The creation or furtherance of a frozen conflict in Ukraine or any other corner of Europe is a gift to Vladimir Putin that should never be the primary goal of those seeking peace and stability in the region. However, at this stage it doesn’t signal appeasement so much as it reflects NATO’s broader failures in properly integrating and managing its relationship with Ukraine and other aspirant states like Georgia stretching back decades.
This month’s European Political Community (EPC) meeting in Budapest provided a glimpse into the mood in Europe towards Trump’s return to power, as well as what is necessary for EU and NATO member states to build greater resilience. President Macron, who organized the EPC in response to Russia’s full-scale invasion of Ukraine in 2022, asked whether Europeans are ready to defend the interests of Europeans, while including the usual plea for Europe ‘to believe in our sovereignty and strategic autonomy.’
European strategic autonomy has been an agenda item for Macron since he was first elected in 2017, and it remains a complicated idea meaning different things to different EU member states. For Macron, it ultimately means creating the conditions for Europe to act independently of the United States as a geopolitical actor on the world stage. It is something that will take on greater urgency in the second Trump administration, but Macron will not be on the political stage for that much longer and is increasingly seen as a lame-duck leader.

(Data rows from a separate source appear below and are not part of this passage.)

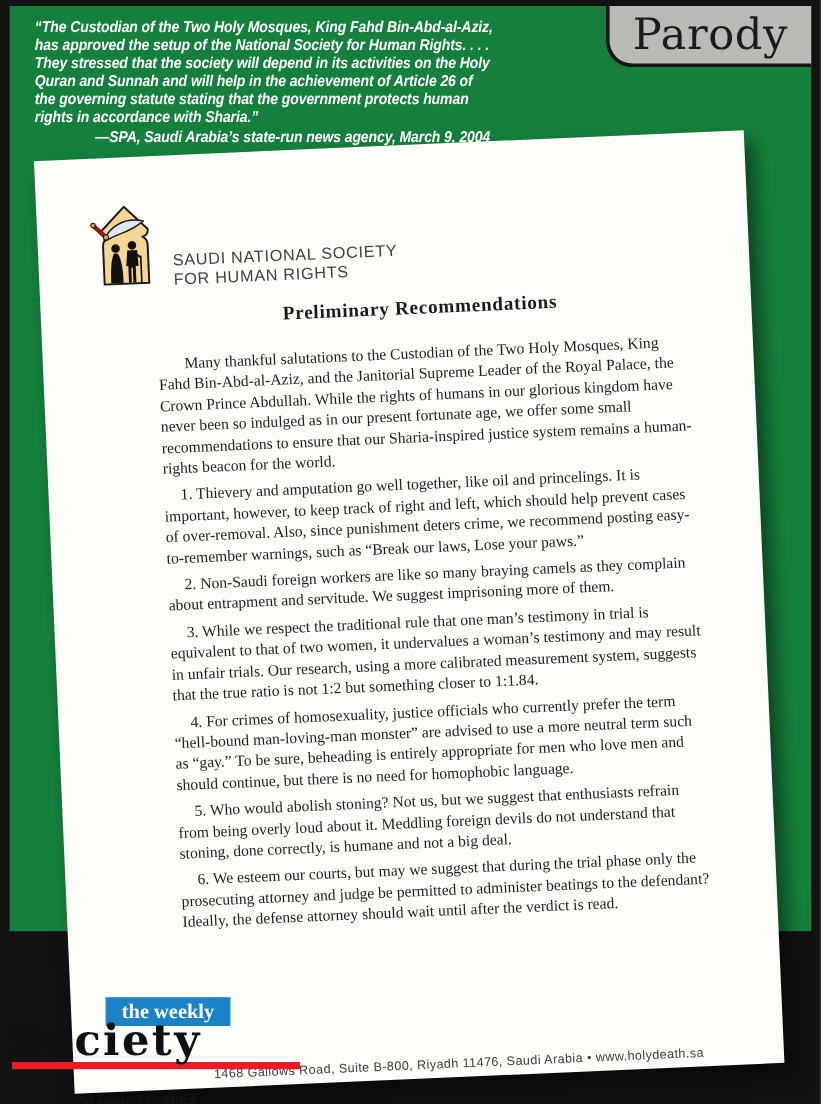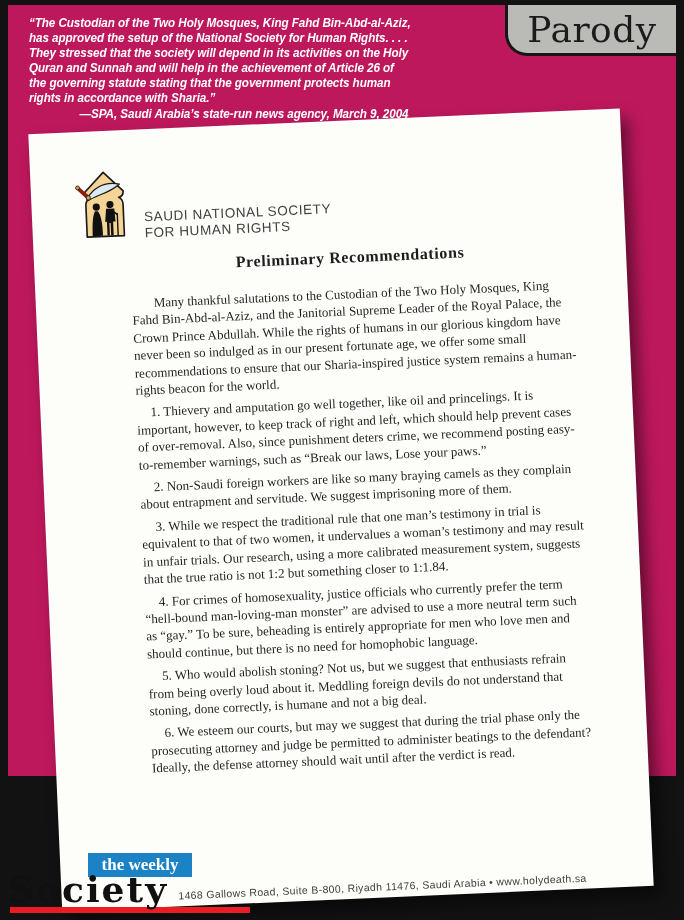"“The Custodian of the Two" .green-page { background: #be185d -> #15803d }
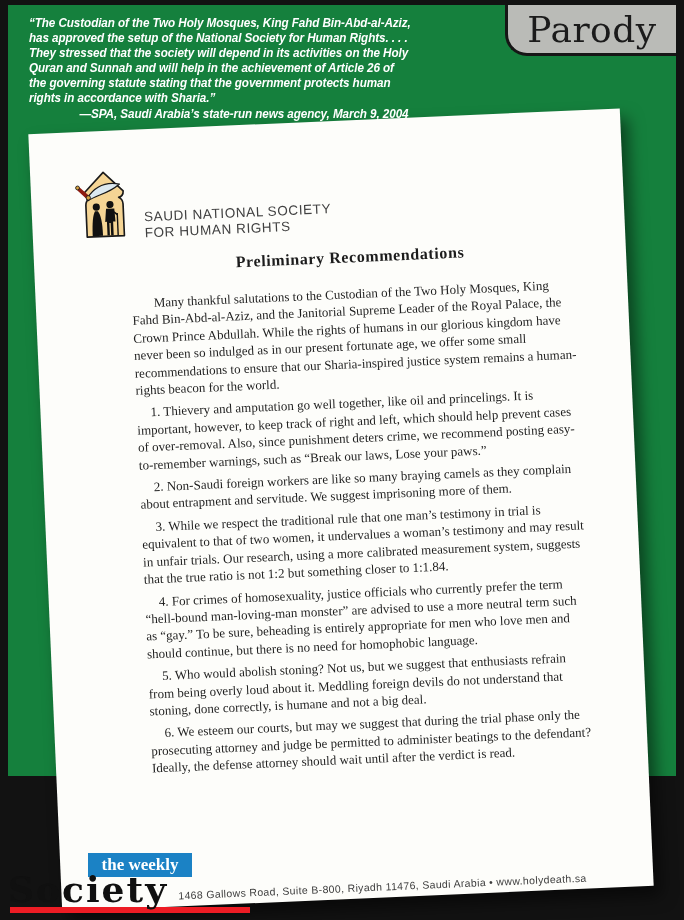"the weekly" .mast-top { margin-top: 22px -> none }
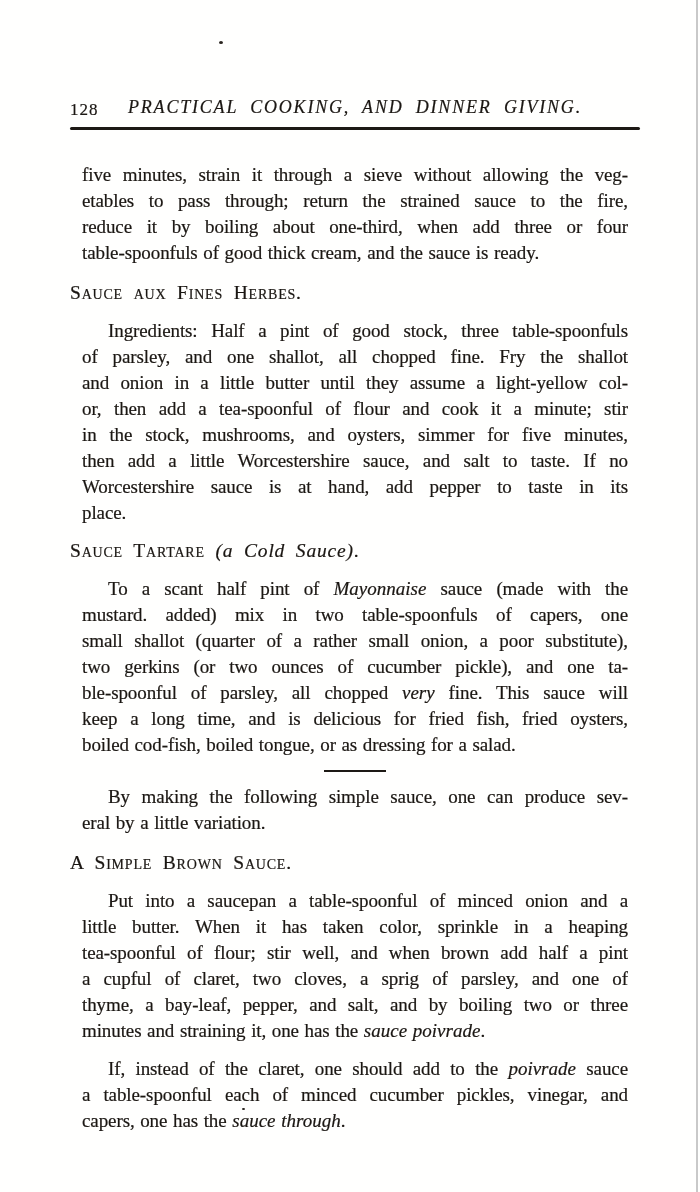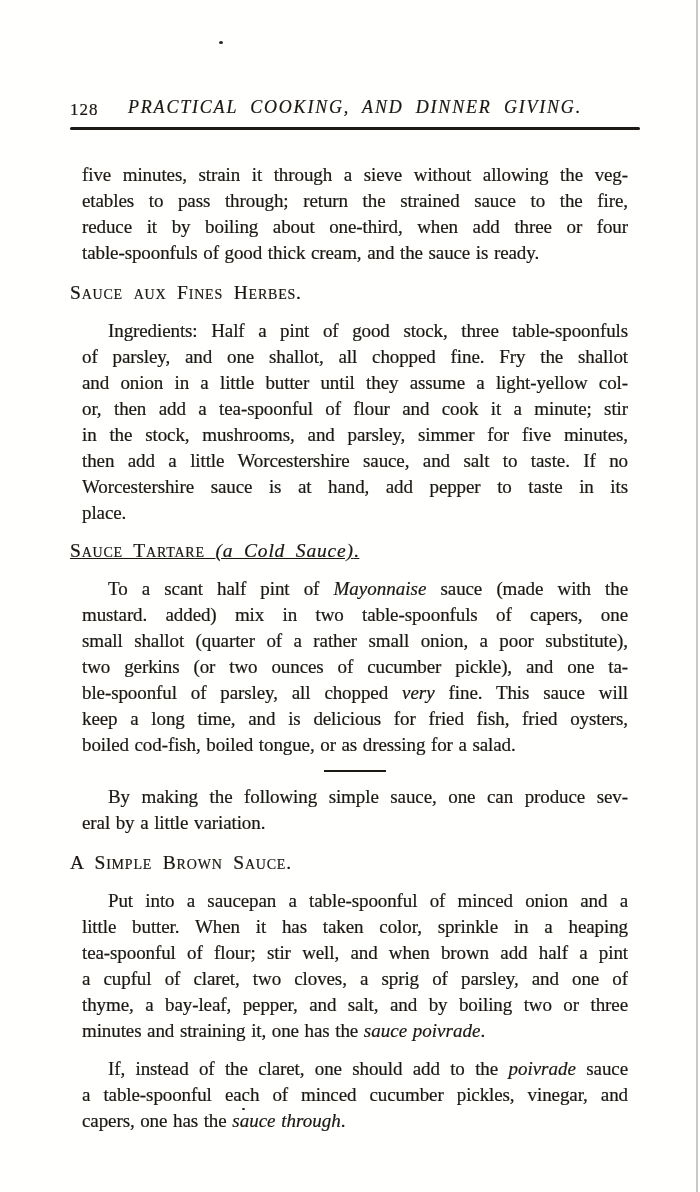"in the stock, mushrooms, and" div.line { text: parsley -> oysters }
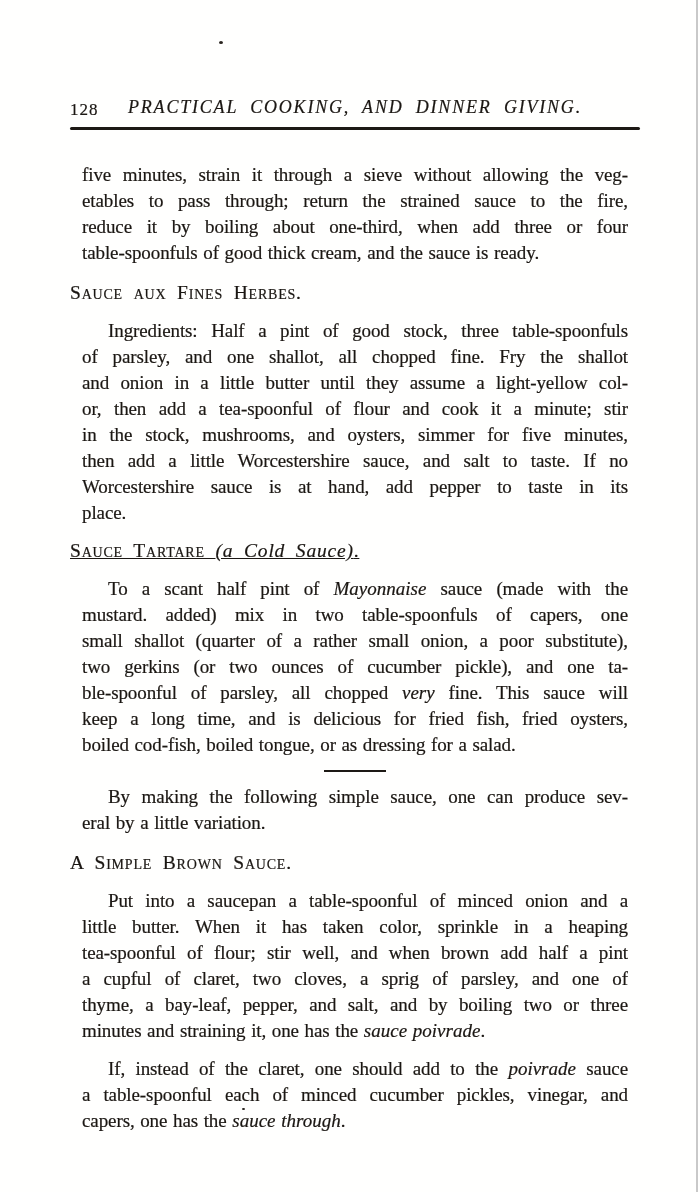"Sauce Tartare (a Cold Sauce)." .page-body > .heading:nth-child(4) { text-decoration: underline -> none }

It is hard to predict how Europe will look at the end of Trump’s second term in 2028. Leaders like Macron will have left the stage, Ukraine may still be fighting for its survival or be bound to neutrality, and other unforeseen conflicts will likely tear at the fabric of European solidarity.
For now, Europe will prepare for unpredictably from both Washington and within its own ranks. President-elect Trump and forces closer to home will question not just Europe’s ability to be a geopolitically independent actor but also its very relevance and will to fight for its interests when under attack. Likewise, Macron’s vision of strategic autonomy is likely to clash with the visions of his political adversaries like France’s National Rally party and Hungary’s Orban. There are nationalistic and more protectionist streaks on both sides of the Atlantic, advocating for a Europe or America first approach, and hopefully meeting when those interests align. Just as Europe cannot afford to pull up the drawbridge, Washington cannot afford to construct more moats. Whether there is friction or fraternity between Washington and various European capitals, there is now the clear recognition that Trump is not an aberration and cannot be treated as such. For Europe, it is a moment of supreme clarity that should necessitate an era of supreme conviction.